Sound like a better plan than ours? Hank Paulson thinks so, too. He announced this morning that that is exactly what he's going to do with at least part of the bailout money.

This guy is running around like a chicken with its head cut off, without the foggiest notion what to do about this mess or how much it'll cost. Then, when somebody else does it right, he sees the light, and copies them.

He should be fired. Now. Let Britain's Exchequer run the US Treasury Department too. He's apparently a pretty smart guy.

So a friend of mine who's a private wealth manager, hearing the news that the US taxpayer will now be buying into the banking sector, e-mailed me and said that he's been trying to keep his clients out of bank stocks all year, and now his efforts have proven futile.

The other thought for the day is a grim one. I've said before that we're in uncharted waters. Never in my life have I seen or heard things like the comment a while back from S&P that if the government keeps taking on debt, it might have to review the credit ratings on US Treasuries.

Speaking of that, I also saw last night that the Treasury is going to revive some of the maturities that were retired back when we were running a surplus. I think the specific headline on the news ticker was something like "Treasury to bring back certain security structures to address borrowing needs."

What does that obtuse statement mean?

It means they don't think there's enough demand for the current line-up of three-, six-, and twelve-month bills, two-, five-, and ten-year notes, and 30-year bonds to entice enough buyers for all the debt the US is going to have to take on to fund all these bailouts. So they're throwing the kitchen sink at the market, hoping they'll bring some more buyers out of the woodwork.

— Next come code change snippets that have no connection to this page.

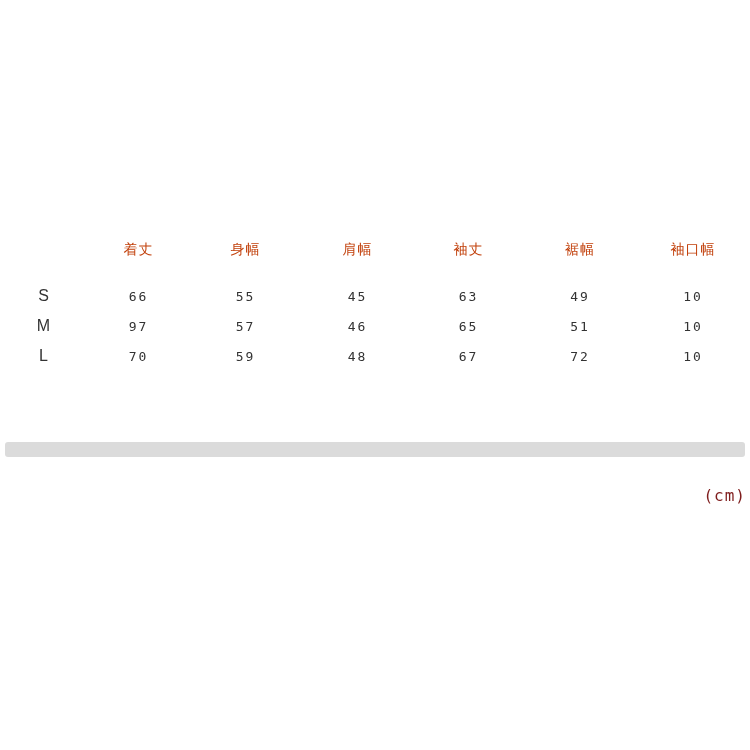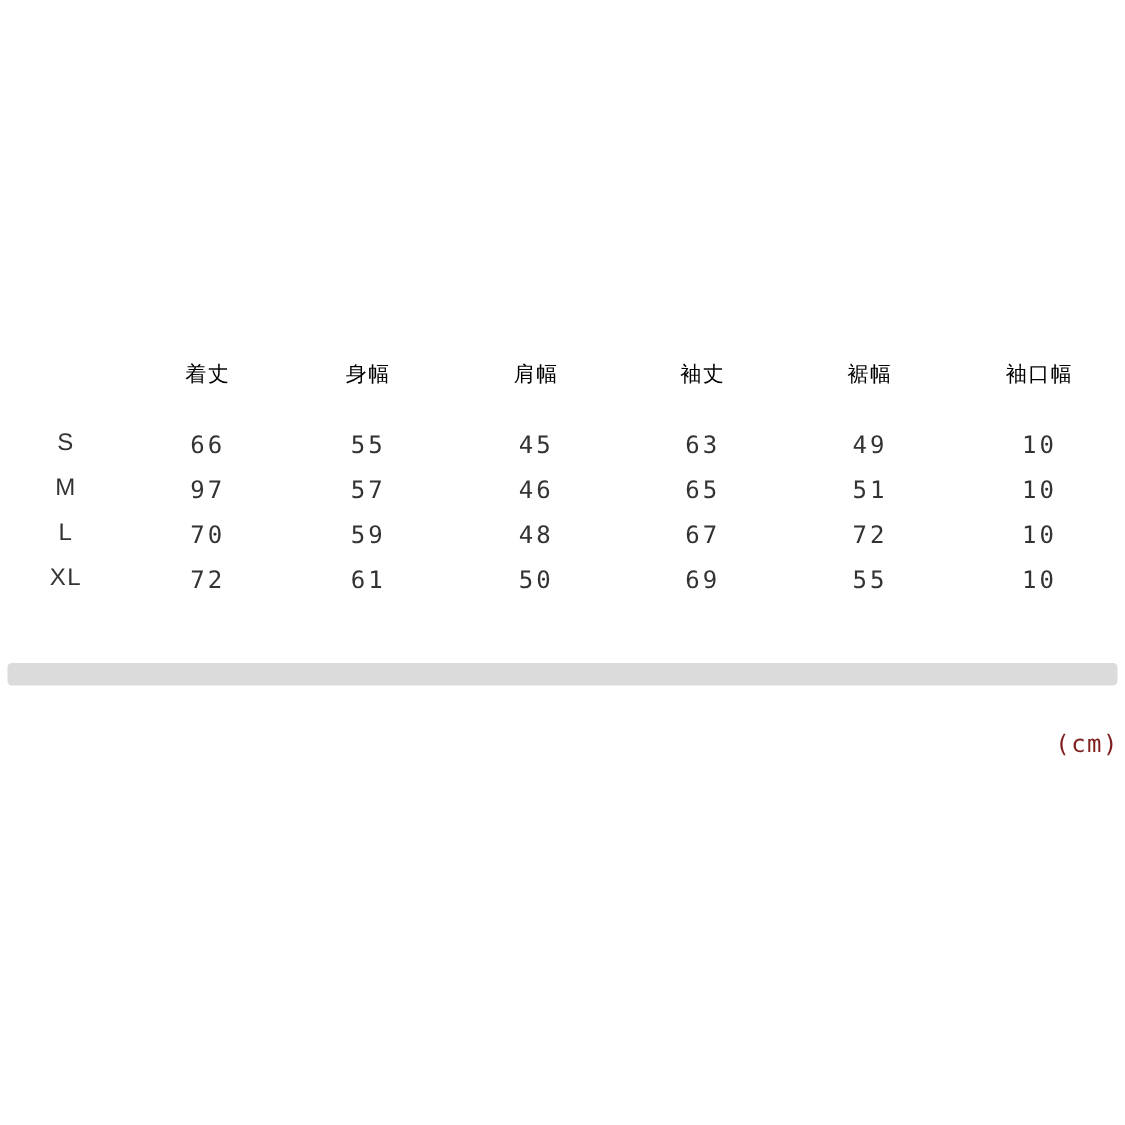--- a/index.html
+++ b/index.html
@@ -44,7 +44,7 @@
     font-family: "Liberation Sans", "DejaVu Sans", sans-serif;
     font-size: 14px;
     letter-spacing: 1px;
-    color: #000000;
+    color: #c2410c;
   }
   .row-label {
     font-family: "Liberation Sans", "DejaVu Sans", sans-serif;

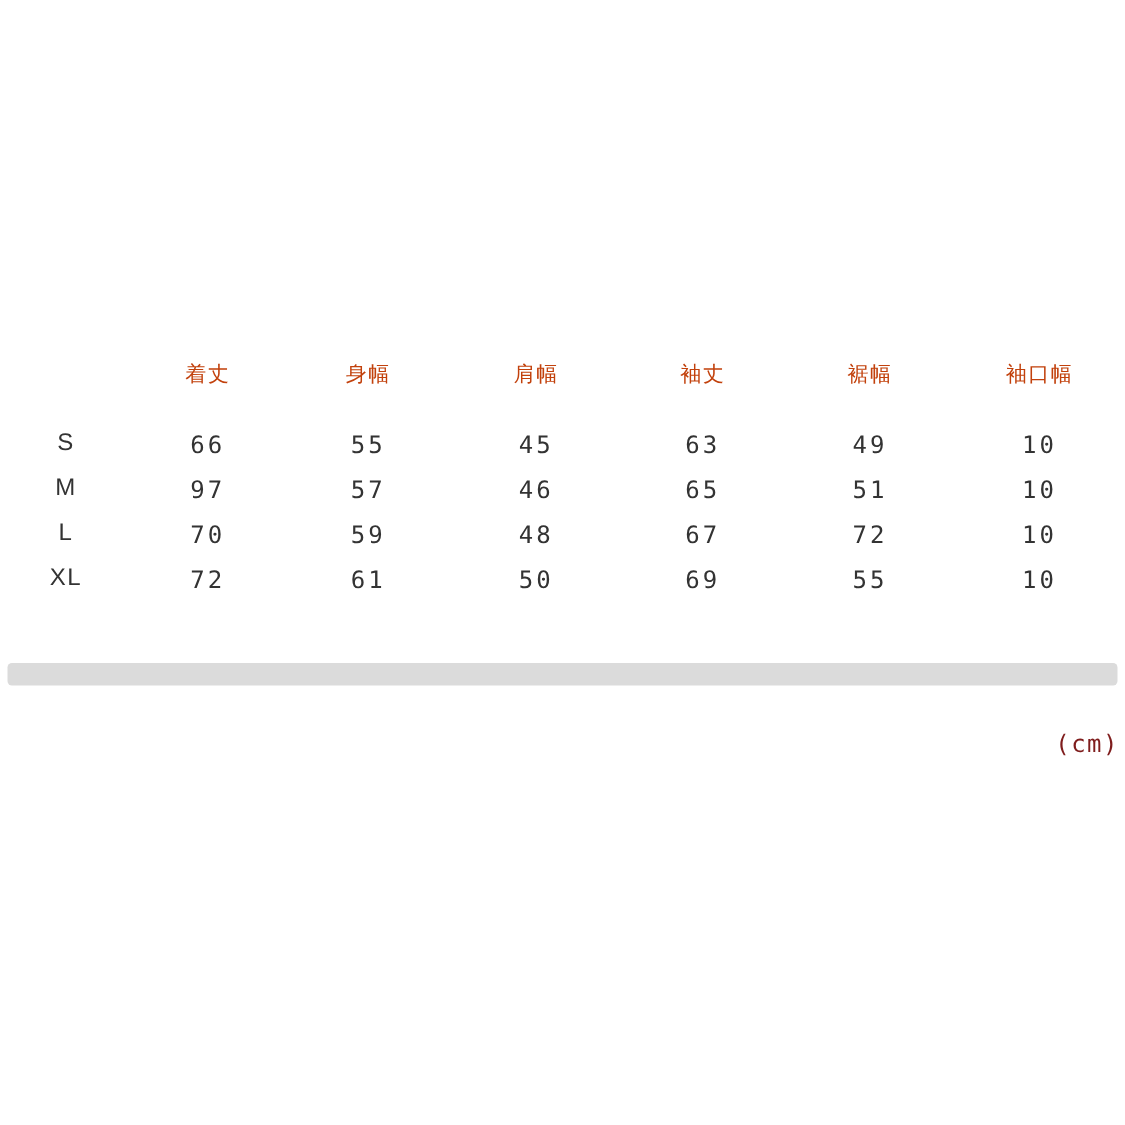--- a/index.html
+++ b/index.html
@@ -54,7 +54,7 @@
   }
   .size-value {
     font-family: "DejaVu Sans Mono", "Liberation Mono", monospace;
-    font-size: 16px;
+    font-size: 13px;
     letter-spacing: 2px;
     color: #333333;
   }

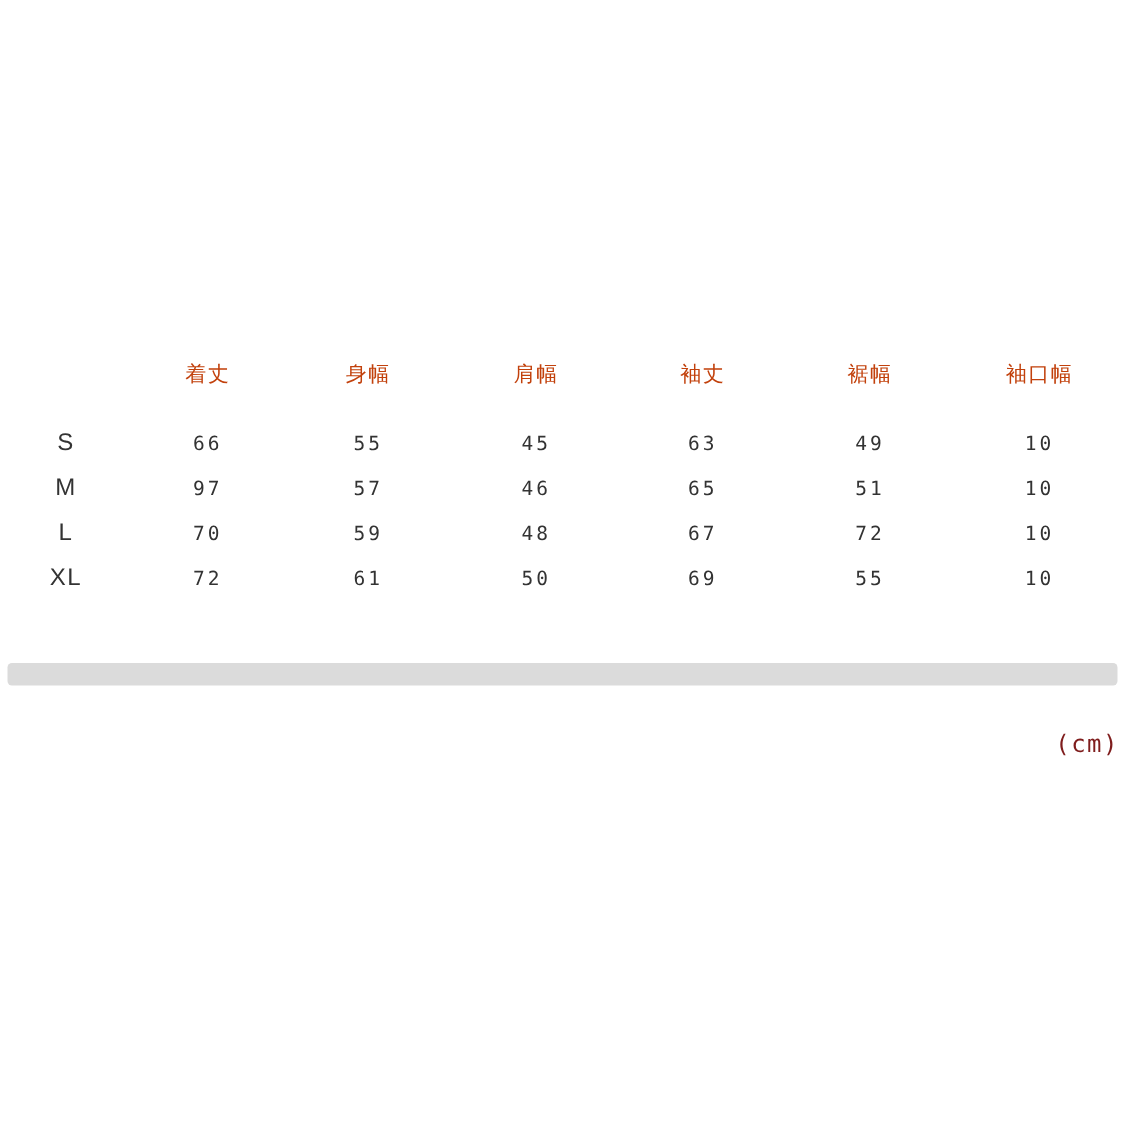--- a/index.html
+++ b/index.html
@@ -132,15 +132,6 @@
       <td class="size-value">72</td>
       <td class="size-value">10</td>
     </tr>
-    <tr class="data-row">
-      <td class="row-label">XL</td>
-      <td class="size-value">72</td>
-      <td class="size-value">61</td>
-      <td class="size-value">50</td>
-      <td class="size-value">69</td>
-      <td class="size-value">55</td>
-      <td class="size-value">10</td>
-    </tr>
   </tbody>
 </table>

Oh, they will. But at much higher interest rates. Risk is being priced appropriately these days, for the first time in a very long time. And the US as a nation is becoming an increasingly risky investment. Looking more like subprime every day, in fact. Could somebody with a 90% debt-to-income ratio get a loan today? Of course they couldn't. So how does the US government expect to?

Final thought along these "I never thought I'd hear this" lines. An article from Reuters today led with this ominous line (emphasis added):

"The United States moved closer to taking equity stakes in banks on Thursday ahead of a G7 meeting of economic powers trying to stave off world financial ruin."